*** Opening of Input material ***
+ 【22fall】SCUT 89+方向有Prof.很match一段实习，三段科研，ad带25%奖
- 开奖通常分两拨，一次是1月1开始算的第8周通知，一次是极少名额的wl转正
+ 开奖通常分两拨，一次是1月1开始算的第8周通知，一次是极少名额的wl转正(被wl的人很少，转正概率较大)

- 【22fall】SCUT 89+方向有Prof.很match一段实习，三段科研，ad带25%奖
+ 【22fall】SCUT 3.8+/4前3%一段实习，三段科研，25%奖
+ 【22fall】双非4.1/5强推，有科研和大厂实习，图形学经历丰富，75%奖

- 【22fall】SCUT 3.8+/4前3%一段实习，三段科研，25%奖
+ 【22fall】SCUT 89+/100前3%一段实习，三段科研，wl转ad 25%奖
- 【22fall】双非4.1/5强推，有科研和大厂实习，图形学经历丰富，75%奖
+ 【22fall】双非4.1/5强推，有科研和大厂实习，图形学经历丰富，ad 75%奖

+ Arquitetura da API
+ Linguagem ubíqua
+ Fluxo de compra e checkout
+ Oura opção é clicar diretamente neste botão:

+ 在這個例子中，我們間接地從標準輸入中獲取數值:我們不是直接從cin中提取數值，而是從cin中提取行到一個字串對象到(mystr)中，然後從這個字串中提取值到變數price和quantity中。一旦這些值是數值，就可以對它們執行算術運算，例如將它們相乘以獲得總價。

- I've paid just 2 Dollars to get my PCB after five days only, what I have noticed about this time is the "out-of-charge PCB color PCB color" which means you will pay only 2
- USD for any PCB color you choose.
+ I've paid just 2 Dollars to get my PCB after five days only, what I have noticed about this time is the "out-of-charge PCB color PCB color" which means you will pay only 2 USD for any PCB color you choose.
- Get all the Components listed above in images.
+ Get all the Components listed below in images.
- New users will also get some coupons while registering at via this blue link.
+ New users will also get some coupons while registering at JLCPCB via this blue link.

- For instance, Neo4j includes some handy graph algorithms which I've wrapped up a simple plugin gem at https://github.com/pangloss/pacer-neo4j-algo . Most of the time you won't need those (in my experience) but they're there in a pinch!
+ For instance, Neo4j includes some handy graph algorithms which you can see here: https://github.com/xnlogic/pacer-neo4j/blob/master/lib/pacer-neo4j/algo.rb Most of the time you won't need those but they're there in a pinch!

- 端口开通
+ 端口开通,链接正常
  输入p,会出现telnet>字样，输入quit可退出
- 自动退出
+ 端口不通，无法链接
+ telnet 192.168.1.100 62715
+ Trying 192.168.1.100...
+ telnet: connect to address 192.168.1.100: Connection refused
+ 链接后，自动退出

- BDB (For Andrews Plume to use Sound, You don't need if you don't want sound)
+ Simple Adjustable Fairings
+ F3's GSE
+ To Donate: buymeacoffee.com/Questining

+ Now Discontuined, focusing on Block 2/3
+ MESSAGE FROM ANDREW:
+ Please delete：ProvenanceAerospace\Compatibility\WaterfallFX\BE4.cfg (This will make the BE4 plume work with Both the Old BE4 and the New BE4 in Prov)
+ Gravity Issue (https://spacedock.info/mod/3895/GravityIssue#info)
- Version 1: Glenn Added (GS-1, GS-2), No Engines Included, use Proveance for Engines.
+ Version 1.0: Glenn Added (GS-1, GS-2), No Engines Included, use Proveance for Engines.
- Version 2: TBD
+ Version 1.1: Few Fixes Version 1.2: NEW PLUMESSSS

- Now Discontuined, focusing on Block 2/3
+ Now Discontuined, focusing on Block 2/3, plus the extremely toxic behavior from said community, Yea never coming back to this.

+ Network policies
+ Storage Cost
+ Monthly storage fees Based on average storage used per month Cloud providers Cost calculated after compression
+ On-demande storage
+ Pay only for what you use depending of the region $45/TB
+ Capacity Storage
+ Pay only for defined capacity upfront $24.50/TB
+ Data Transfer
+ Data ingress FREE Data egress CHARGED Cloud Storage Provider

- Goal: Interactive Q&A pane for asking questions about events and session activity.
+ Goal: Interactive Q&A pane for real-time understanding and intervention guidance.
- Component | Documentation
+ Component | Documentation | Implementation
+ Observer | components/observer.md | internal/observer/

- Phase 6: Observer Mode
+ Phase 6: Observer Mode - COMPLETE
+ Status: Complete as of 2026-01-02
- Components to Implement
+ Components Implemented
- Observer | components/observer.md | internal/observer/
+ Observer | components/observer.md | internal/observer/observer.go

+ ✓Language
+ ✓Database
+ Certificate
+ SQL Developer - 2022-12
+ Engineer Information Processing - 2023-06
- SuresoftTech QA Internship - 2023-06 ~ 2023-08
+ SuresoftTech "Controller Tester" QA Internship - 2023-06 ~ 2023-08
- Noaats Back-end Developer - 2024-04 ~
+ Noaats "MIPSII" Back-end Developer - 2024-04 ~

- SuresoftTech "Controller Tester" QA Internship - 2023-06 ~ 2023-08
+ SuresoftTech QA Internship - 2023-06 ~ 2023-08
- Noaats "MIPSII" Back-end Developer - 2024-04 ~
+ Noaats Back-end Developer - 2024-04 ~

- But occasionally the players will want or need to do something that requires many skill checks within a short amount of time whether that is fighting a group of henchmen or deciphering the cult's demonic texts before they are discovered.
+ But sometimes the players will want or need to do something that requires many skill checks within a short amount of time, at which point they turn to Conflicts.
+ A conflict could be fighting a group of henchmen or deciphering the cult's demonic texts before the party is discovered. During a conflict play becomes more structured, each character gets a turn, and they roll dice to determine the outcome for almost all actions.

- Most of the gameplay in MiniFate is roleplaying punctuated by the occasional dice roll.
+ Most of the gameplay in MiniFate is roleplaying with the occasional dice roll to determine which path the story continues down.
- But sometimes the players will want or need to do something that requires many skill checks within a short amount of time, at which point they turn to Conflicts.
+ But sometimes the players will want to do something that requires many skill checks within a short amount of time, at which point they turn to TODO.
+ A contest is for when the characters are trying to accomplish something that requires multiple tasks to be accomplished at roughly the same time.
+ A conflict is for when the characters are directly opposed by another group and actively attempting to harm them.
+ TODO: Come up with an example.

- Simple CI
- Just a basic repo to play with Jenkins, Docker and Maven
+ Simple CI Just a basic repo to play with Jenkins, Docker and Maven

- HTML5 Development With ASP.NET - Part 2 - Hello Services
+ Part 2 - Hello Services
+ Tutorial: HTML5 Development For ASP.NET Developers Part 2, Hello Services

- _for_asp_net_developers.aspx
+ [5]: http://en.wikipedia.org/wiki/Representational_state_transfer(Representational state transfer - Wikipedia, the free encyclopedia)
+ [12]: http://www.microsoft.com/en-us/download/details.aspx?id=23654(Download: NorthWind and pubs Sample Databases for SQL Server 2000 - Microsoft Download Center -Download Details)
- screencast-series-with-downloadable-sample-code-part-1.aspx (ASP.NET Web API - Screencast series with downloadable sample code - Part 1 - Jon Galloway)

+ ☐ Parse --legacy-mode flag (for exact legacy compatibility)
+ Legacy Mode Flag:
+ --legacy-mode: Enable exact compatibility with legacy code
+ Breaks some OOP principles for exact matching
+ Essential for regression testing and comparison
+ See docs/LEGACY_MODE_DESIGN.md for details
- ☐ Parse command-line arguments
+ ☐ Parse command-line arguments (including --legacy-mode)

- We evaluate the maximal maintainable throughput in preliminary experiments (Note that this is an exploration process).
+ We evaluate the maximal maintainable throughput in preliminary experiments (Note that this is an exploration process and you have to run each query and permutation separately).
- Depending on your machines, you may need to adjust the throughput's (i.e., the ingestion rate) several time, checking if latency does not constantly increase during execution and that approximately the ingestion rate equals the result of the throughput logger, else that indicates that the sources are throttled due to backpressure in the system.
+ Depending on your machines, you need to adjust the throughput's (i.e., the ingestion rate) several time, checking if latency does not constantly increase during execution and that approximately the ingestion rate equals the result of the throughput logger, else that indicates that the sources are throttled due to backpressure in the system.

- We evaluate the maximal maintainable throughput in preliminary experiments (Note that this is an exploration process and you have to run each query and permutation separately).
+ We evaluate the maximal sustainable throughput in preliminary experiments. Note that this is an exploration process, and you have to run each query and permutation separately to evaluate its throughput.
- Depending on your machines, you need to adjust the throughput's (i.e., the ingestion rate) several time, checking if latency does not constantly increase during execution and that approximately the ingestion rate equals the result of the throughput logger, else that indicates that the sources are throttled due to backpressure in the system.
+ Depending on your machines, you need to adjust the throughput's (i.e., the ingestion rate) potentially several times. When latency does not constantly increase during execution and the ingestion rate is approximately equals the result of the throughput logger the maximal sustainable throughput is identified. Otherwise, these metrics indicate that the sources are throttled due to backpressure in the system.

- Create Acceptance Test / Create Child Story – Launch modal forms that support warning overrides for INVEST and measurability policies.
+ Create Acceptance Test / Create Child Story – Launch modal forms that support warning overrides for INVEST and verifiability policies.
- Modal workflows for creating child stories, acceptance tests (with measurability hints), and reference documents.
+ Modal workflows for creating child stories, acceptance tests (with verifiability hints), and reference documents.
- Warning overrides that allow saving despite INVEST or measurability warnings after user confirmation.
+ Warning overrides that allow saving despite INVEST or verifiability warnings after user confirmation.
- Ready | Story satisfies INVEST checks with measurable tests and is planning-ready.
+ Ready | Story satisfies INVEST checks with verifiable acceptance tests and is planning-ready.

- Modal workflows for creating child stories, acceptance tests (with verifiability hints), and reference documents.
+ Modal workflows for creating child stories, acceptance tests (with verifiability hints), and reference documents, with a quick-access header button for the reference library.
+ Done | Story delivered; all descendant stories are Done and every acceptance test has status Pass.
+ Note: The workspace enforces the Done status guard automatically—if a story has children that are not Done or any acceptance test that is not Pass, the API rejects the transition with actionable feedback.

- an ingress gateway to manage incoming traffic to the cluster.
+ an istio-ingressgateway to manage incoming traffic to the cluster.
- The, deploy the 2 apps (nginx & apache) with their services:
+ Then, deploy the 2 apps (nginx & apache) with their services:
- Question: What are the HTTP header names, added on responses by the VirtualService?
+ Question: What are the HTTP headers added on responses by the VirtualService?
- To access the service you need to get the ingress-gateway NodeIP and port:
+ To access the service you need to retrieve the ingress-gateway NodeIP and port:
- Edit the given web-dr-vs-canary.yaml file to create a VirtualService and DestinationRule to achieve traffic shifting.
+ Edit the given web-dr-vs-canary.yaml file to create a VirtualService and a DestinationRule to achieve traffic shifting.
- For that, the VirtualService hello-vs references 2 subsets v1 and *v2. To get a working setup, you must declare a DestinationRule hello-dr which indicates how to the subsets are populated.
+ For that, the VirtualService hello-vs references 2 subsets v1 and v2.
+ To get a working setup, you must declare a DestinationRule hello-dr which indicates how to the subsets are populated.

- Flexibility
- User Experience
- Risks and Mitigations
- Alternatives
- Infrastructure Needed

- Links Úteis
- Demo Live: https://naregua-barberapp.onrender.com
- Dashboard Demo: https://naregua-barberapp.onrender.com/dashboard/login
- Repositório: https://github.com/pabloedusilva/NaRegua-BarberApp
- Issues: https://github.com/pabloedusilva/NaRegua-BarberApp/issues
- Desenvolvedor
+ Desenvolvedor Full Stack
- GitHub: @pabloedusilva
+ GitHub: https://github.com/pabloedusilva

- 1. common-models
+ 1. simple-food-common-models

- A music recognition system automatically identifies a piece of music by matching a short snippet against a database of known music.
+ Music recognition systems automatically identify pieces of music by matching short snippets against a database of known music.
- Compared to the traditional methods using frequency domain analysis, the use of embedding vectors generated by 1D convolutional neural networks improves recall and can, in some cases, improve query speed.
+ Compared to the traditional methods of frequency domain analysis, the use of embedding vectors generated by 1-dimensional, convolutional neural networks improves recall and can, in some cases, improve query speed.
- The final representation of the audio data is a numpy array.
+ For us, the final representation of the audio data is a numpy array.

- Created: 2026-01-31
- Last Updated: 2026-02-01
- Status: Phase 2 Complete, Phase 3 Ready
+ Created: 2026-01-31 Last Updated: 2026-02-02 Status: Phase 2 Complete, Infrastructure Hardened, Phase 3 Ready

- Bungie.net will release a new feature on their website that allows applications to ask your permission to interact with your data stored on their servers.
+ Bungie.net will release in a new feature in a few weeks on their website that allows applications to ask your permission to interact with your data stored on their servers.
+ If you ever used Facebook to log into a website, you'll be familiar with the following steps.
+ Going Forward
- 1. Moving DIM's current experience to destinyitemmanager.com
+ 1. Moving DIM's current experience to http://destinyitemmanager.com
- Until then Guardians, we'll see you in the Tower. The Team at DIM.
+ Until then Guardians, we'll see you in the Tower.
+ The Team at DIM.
*** Close of Input material ***
• [Your task] Word for word, restate the entries from the first line to the line that has "Oura opção é", both included, and nothing else.

• [Response below]
+ 【22fall】SCUT 89+方向有Prof.很match一段实习，三段科研，ad带25%奖
- 开奖通常分两拨，一次是1月1开始算的第8周通知，一次是极少名额的wl转正
+ 开奖通常分两拨，一次是1月1开始算的第8周通知，一次是极少名额的wl转正(被wl的人很少，转正概率较大)

- 【22fall】SCUT 89+方向有Prof.很match一段实习，三段科研，ad带25%奖
+ 【22fall】SCUT 3.8+/4前3%一段实习，三段科研，25%奖
+ 【22fall】双非4.1/5强推，有科研和大厂实习，图形学经历丰富，75%奖

- 【22fall】SCUT 3.8+/4前3%一段实习，三段科研，25%奖
+ 【22fall】SCUT 89+/100前3%一段实习，三段科研，wl转ad 25%奖
- 【22fall】双非4.1/5强推，有科研和大厂实习，图形学经历丰富，75%奖
+ 【22fall】双非4.1/5强推，有科研和大厂实习，图形学经历丰富，ad 75%奖

+ Arquitetura da API
+ Linguagem ubíqua
+ Fluxo de compra e checkout
+ Oura opção é clicar diretamente neste botão:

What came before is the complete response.